Coriolanus, William Shakespeare
Introverted Intuition (Ni): Caius Marcius has a strong sense of how events will unfold, such that he feels little fear in fraternizing with his enemies (because he is aware that he will die either way). He also has a very specific vision of what he wants to do with his time, in addition to detailed goals for governmental “improvement” (taking away the people’s votes). When these plans are interrupted by the Roman government, he reacts with anger and defiance. (“I had rather be their servant in my way than sway with them in theirs.”). He has a natural talent foranything that he enjoys doing (which is how he eventually becomes a war hero) and at times appears to accomplish supernatural feats (such as taking down a horde of enemies while his men cowered behind).
Extroverted Thinking (Te): Caius Marcius easily recognizes and points out logical flaws in other people’s arguments (“Mark you his absolute ‘shall’?”). Caius is quite goal oriented, easily devising detailed plans and executing them with precision. When given a position of power, Caius Marcius has the tendency to believe that he is right and that his way is best. As a result, he comes across as arrogant and selfish, while deep down, he really just feels misunderstood. He is not easily swayed by the emotional appeals to save his family from certain doom because he favors the side of rationality in an argument.
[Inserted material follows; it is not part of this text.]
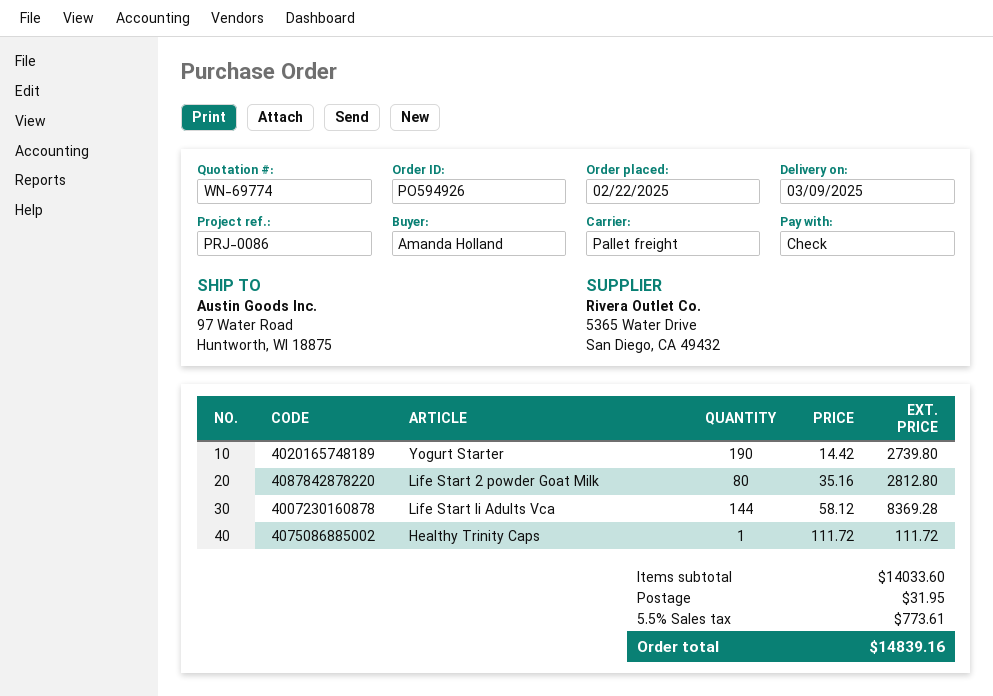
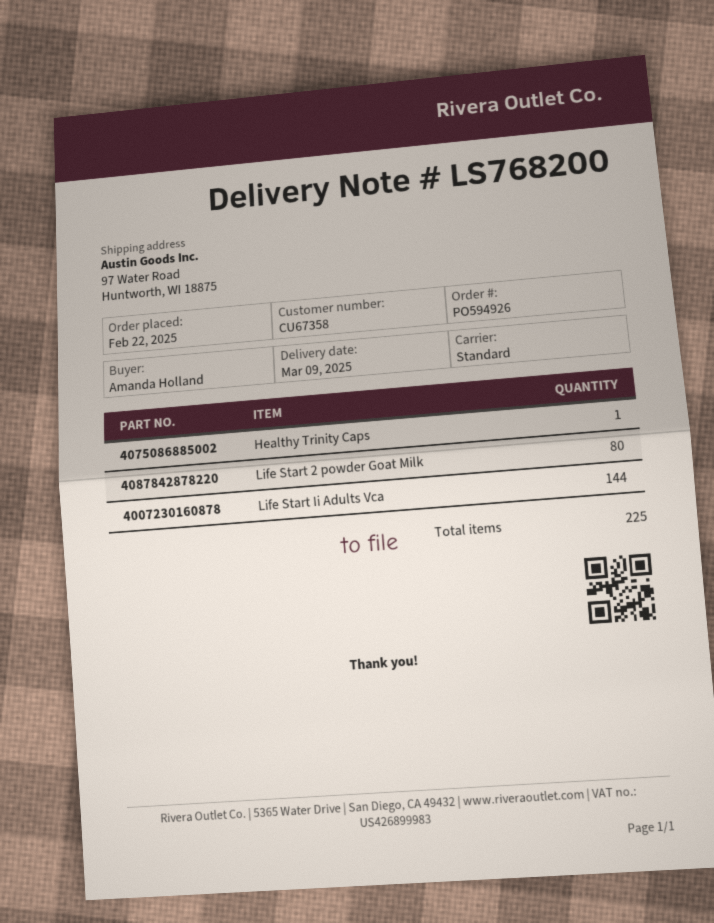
shipping method: pallet freight -> standard
Yogurt Starter: 190 -> none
Introverted Feeling (Fi): Caius Marcius tends to shy away from openly expressing his feelings and tries to avoid allowing his emotions to control him. He has a strong desire to be his true self –another reason for his anger towards Rome (“Would you have me false to my nature? Rather say play I the man I am.”). He is very blunt and often brutal in his communication. He typically says whatever he wants without a second thought to how it will affect others. He acts according to his own feelings without consulting anyone or even considering the impact his choices will have on others.
Extroverted Sensing (Se): Caius Marcius withdraws from social interaction because he is sensitive to over-stimulation. He actively seeks to avoid drawing attention to himself and ends up clashing with his mother because of her aims to put him center-stage. Under stress, Caius Marcius has the tendency to be somewhat impulsive, acting out of anger and ultimately ensuring his own violent end.
My analysis is going off of the 1994 Royal Shakespeare printing of the play, as well as Donmar’s recent film interpretation.
This is my original work, but has also appeared on FunkyMTBIFiction as help for request overflow.
6 thoughts on “Cauis Marcius Coriolanus: INTJ”
Coriolanus is almost certainly an ISTP, not an INTJ. I think I agree with the rest.
I’ve been reading through all the Shakespeare posts and it seems that the vast majority of his INTJs don’t have a healthy Fi. Coriolanus doesn’t allow himself to really think about feelings and the impact of his moral choices. Iago’s Fi is based on unhealthy revenge/moral code that only considers himself. I think Hamlet is his own category while Coriolanus and Iago share a few traits. I am thinking from this that Shakespeare was probably not an xNTJ due to how he wrote that type of Fi.
I would definitely agree with you on that. I still have yet to come to a conclusion about Shakespeare’s type. Part of the difficulty lies in the fact that he wrote in Middle English, and since we no longer speak Middle English, it’s difficult to easily pick out an authorial personality in his texts.
I haven’t found a solid personality type either. Shakespeare, the mystery. On the other hand, I can’t really explain it yet, but from looking at his work, I’m getting an ENTP vibe- certain ways that plots are settled, creation of ideas, phrasing of words.
Interesting. I’m going to take a look at this at some point next year and try to come to a consensus, but I would certainly be interested in your input.
I would be happy to provide input. When you are ready, I may have some tertiary Fe-inferior Si ideas with evidence from the endings of his comedies that you can take a look at. I think that the bias in his history plays to please Elizabeth I could be another tertiary Fe idea as well.
I know this is too soon, but I’m really excited. My high school doesn’t teach much about Shakespeare, so I am primarily self-taught right now, and I love it when I get to talk to people who appreciate him.